One of the first things that was a concern for me with web components was state management, or rather, a lack-of it. Managing state in a trivial manner is something I've become almost reliant on with the React and Vue work that I do and the thought of going back to DOM based state management was not even an option.

I'd been mulling around with some ideas, but I noted down that Redux works in a vanilla stack well, so I'd just go with that.

After some more thought though, I tweeted this:

I’ve been thinking about super lightweight JS things recently and I think a < 100(ish) line state system is doable.

Obviously no where near as powerful as Redux, MobX or Vuex, but handy for smaller projects.

I’m going to have a play and maybe write some stuff about it.

— @hankchizljaw on Twitter

I took that thinking further and created a prototype, which I sent to Chris Coyier from CSS-Tricks to see if he would publish a new tutorial about how to write a state management system from scratch. That got published and went down really well with folks. This, along with this system's successful use on mybrowser.fyi, which was my first proper project with web components (I'll make some notes on that in another article), made me think that others could benefit from a more "plug and play" version, so I made Beedle.

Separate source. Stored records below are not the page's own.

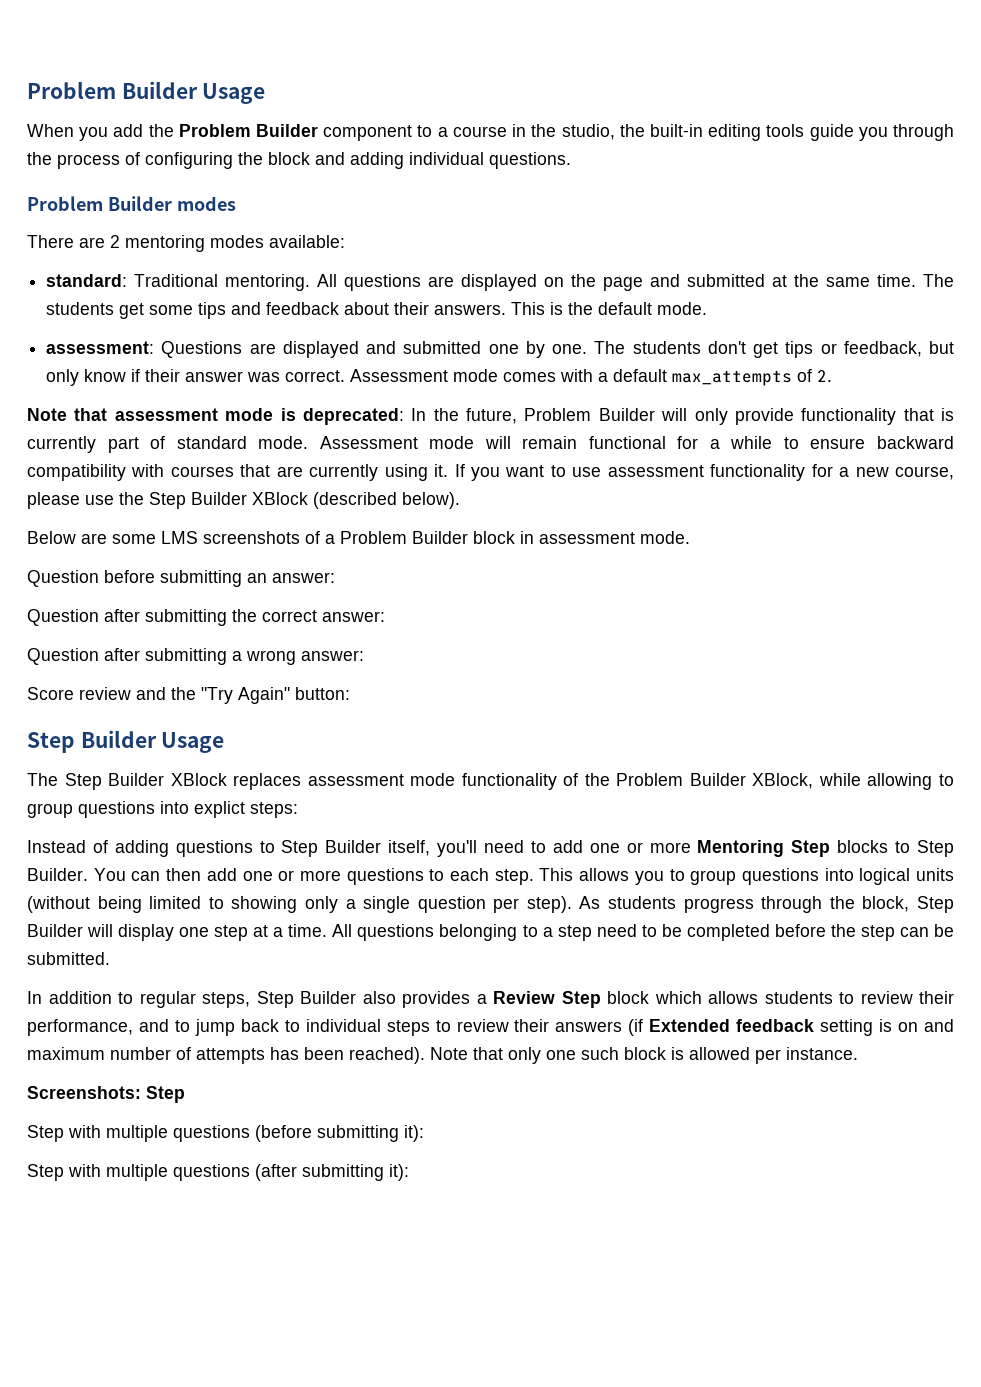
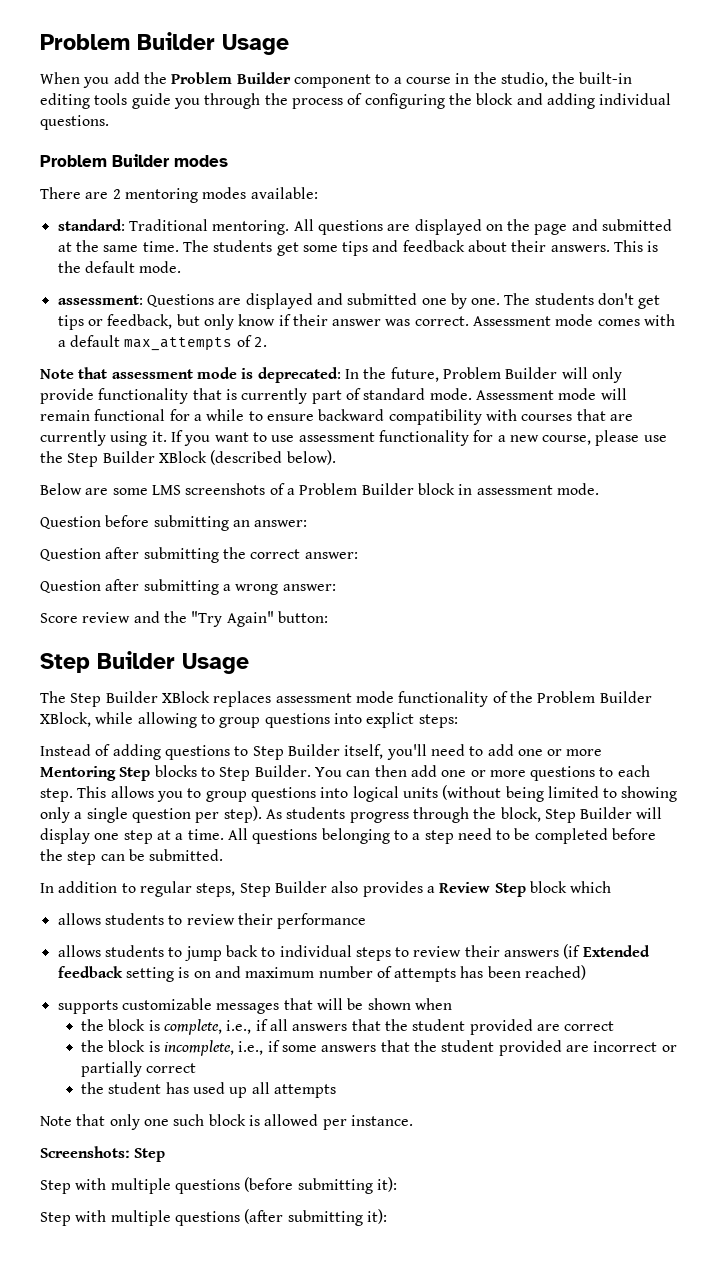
- In addition to regular steps, Step Builder also provides a Review Step block which allows students to review their performance, and to jump back to individual steps to review their answers (if Extended feedback setting is on and maximum number of attempts has been reached). Note that only one such block is allowed per instance.
+ In addition to regular steps, Step Builder also provides a Review Step block which
+ allows students to review their performance
+ allows students to jump back to individual steps to review their answers (if Extended feedback setting is on and maximum number of attempts has been reached)
+ supports customizable messages that will be shown when
+ the block is complete, i.e., if all answers that the student provided are correct
+ the block is incomplete, i.e., if some answers that the student provided are incorrect or partially correct
+ the student has used up all attempts
+ Note that only one such block is allowed per instance.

Making an open source library

I'm not overly strong with open source stuff, so I was nervous. The approach I took was to put together some really quick prototypes that would need state management and then refactor the existing system from mybrowser.fyi until it became self sufficient and useful for those prototypes.

I then documented the library up, wrote some tests and put it all out there. Hopefully it'll help some folks out — not just vanilla JavaScript fans, but also folks using React and Vue et. al.

Long-term concerns

I've enjoyed working with ES6 Modules, so creating and subsequently relying on an npm package is a concern now. There might well be a way to get the best of both worlds that I'm not aware of yet. It's something to add to the very long list of things to learn about. I'm also not averse to working with a lightweight bundler, like I made for Beedle.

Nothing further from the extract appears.